Fear comes from the word יִרְאַ֬ת  (yir'ah) meaning (in this context): Reverence, Piety, Knowledge (Francis Brown, Samuel Rolles Driver, and Charles Augustus Briggs, Enhanced Brown-Driver-Briggs Hebrew and English Lexicon, 432).

In other words, if we would be wise and follow God, it requires Reverence to Him (as opposed to presuming that He didn't really mean what He said), Piety (as opposed to thinking a lackluster approach is good enough) and knowledge of His teachings (as opposed to thinking that however I personally interpret what I think the words mean).

Basically, Fear of the Lord can be summed up in the old Catholic saying: Know, Love and Serve God. Know and accept as true what He teaches, follow His teachings out of Love for Him (as opposed to "It's a rule the Church made and I have to do it until they change their mind") and live your life in a way that emphasizes this.

We need to recognize that all too often our passions interfere with knowing, loving and serving God. Either we desire something that we are told is sinful (harmful) for us or we fear losing something if we follow Him.

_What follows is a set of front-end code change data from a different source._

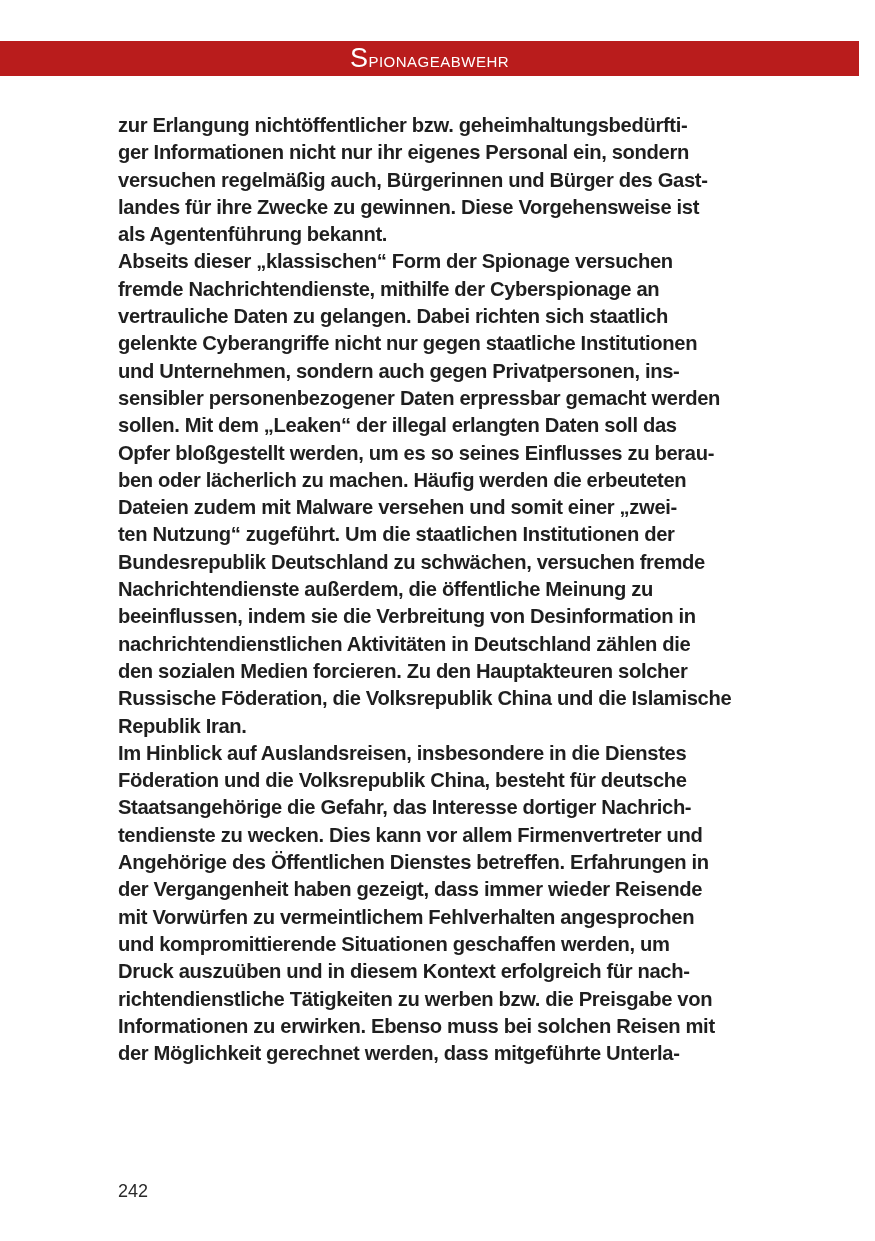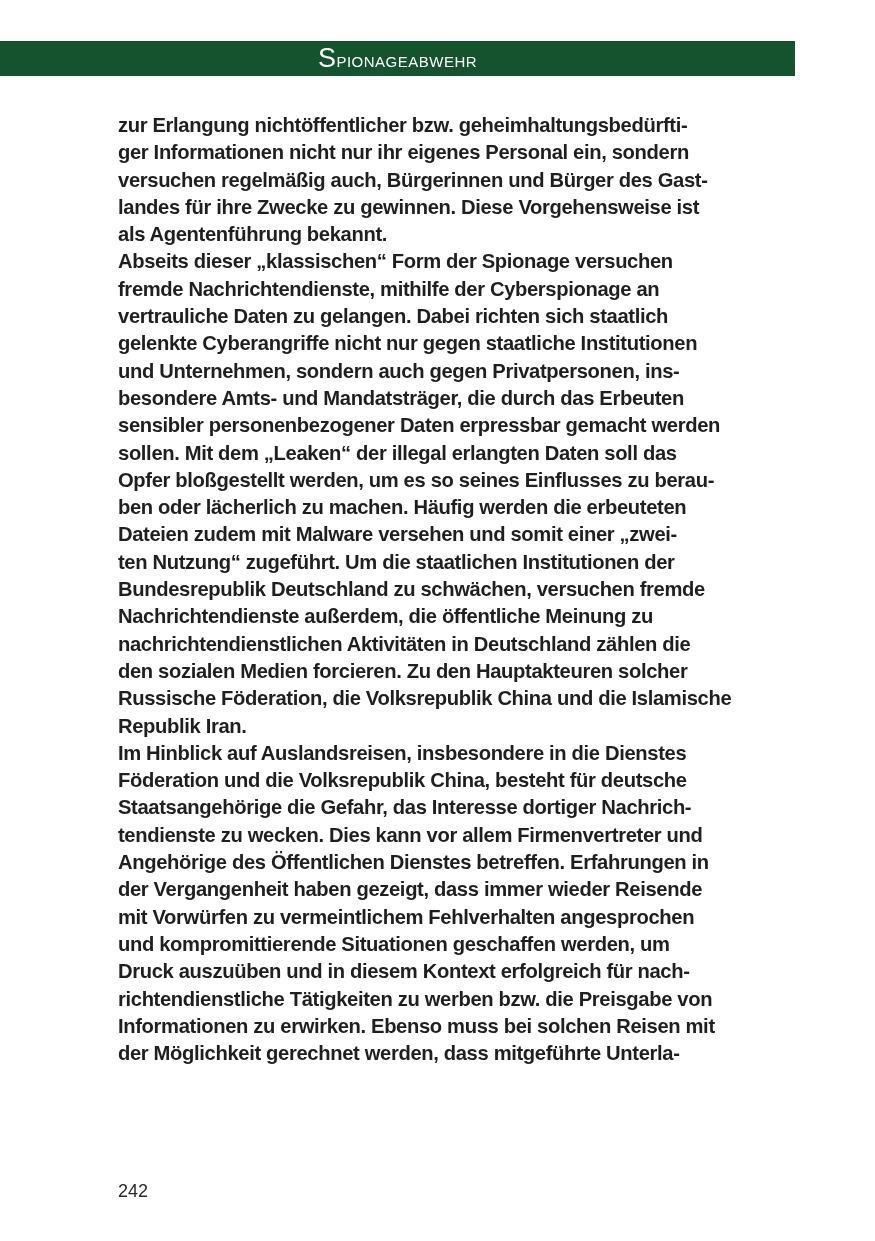--- a/index.html
+++ b/index.html
@@ -5,8 +5,8 @@
   html, body { margin: 0; padding: 0; background: #ffffff; }
   body { width: 875px; height: 1241px; position: relative; overflow: hidden;
          font-family: "Liberation Sans", "DejaVu Sans", sans-serif; color: #1f1f1f; }
-  .header-band { position: absolute; left: 0; top: 41px; width: 795px; height: 35px;
-                 background: #14532d; display: flex; align-items: center; justify-content: center; }
+  .header-band { position: absolute; left: 0; top: 41px; width: 859px; height: 35px;
+                 background: #b91c1c; display: flex; align-items: center; justify-content: center; }
   .header-title { color: #ffffff; font-size: 22px; letter-spacing: 0.5px; font-variant: small-caps;
                   text-transform: lowercase; line-height: 35px; }
   .header-title::first-letter { text-transform: uppercase; font-size: 27px; }

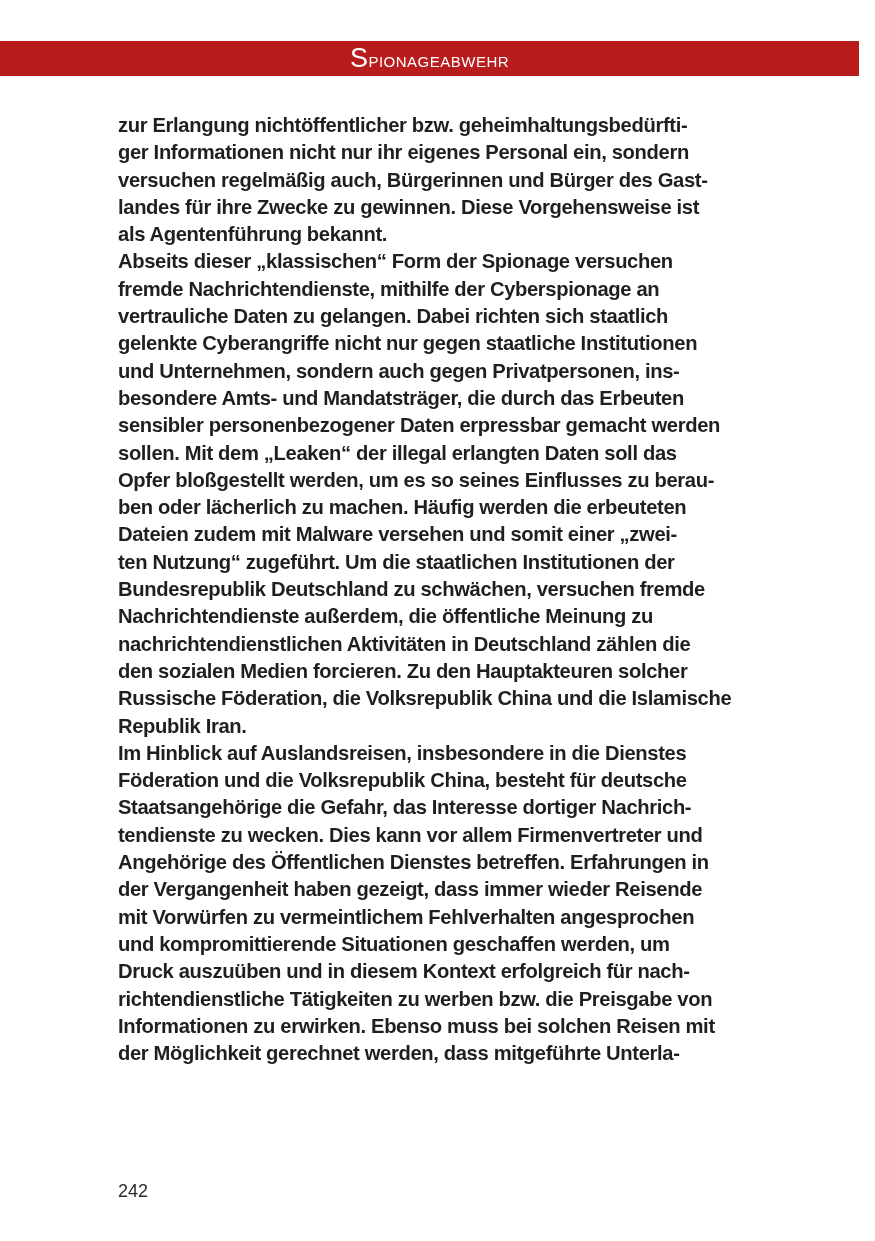--- a/index.html
+++ b/index.html
@@ -39,7 +39,6 @@
     <span class="line">vertrauliche Daten zu gelangen. Dabei richten sich staatlich</span>
     <span class="line">gelenkte Cyberangriffe nicht nur gegen staatliche Institutionen</span>
     <span class="line">und Unternehmen, sondern auch gegen Privatpersonen, ins-</span>
-    <span class="line">besondere Amts- und Mandatsträger, die durch das Erbeuten</span>
     <span class="line">sensibler personenbezogener Daten erpressbar gemacht werden</span>
     <span class="line">sollen. Mit dem „Leaken“ der illegal erlangten Daten soll das</span>
     <span class="line">Opfer bloßgestellt werden, um es so seines Einflusses zu berau-</span>

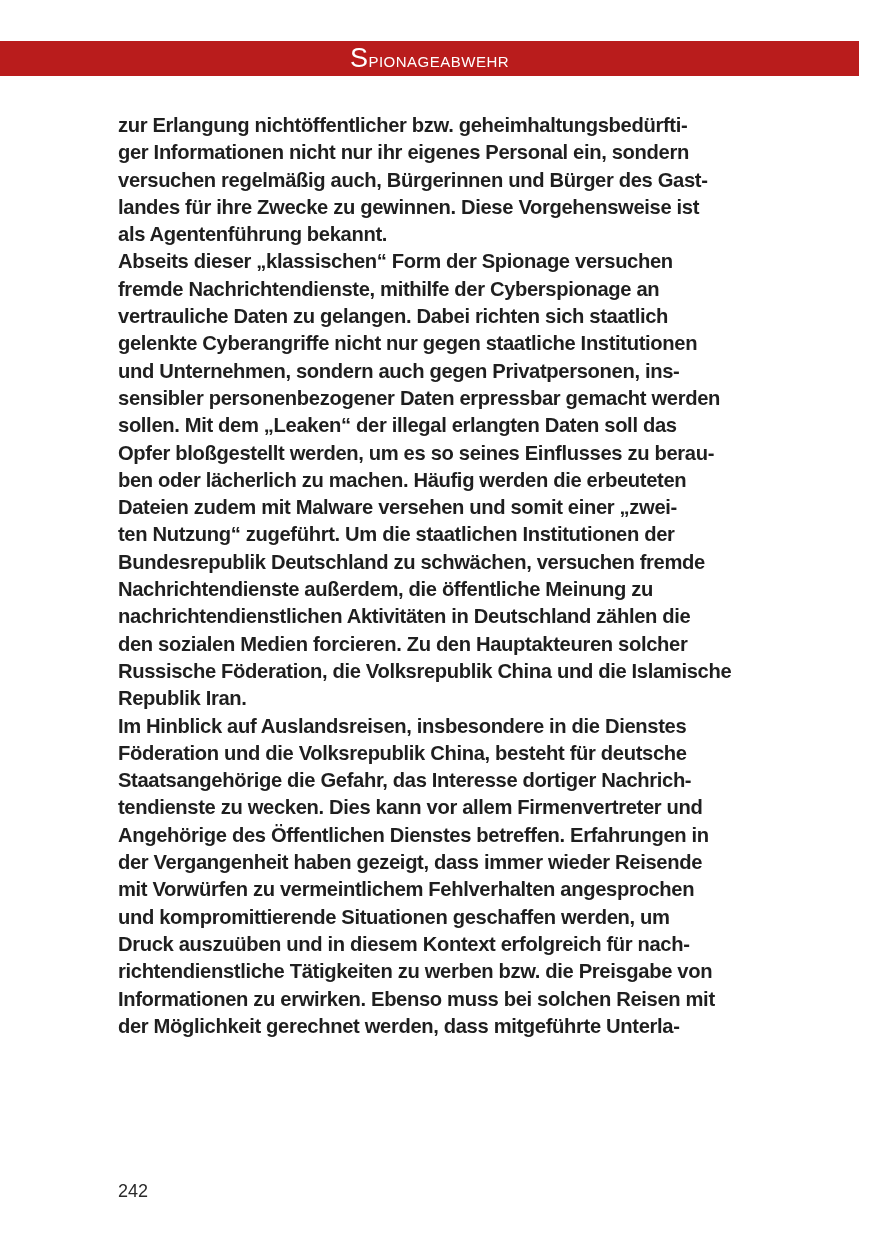--- a/index.html
+++ b/index.html
@@ -47,6 +47,7 @@
     <span class="line">ten Nutzung“ zugeführt. Um die staatlichen Institutionen der</span>
     <span class="line">Bundesrepublik Deutschland zu schwächen, versuchen fremde</span>
     <span class="line">Nachrichtendienste außerdem, die öffentliche Meinung zu</span>
+    <span class="line">beeinflussen, indem sie die Verbreitung von Desinformation in</span>
     <span class="line">nachrichtendienstlichen Aktivitäten in Deutschland zählen die</span>
     <span class="line">den sozialen Medien forcieren. Zu den Hauptakteuren solcher</span>
     <span class="line">Russische Föderation, die Volksrepublik China und die Islamische</span>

So we "shoot the messenger" and blame the Church . . . as if the Church would invent such strict rules to be odious.

Really, the whole concept of blaming the Church is irrational. If we accept that the Catholic Church is what she claims to be (the Church established by Christ that teaches with His authority), then what she teaches ought to be heeded because she has the authority to bind and loose. But if the Catholic Church is not what she claims to be, then any truth in her teaching is mere coincidence, and it makes no sense to want to remain in her to begin with. (I firmly believe anti-Catholics are wrong and grossly misled, but at least they are more logically consistent in their error than the Catholic dissenter who wants to "change" Church teaching).

Our Western Society has become very foolish. Our society rejects God's commands when people do not want to follow them. Our society will continue being foolish until we realize that we need to turn back to knowing, loving and serving God and not putting our own passions first.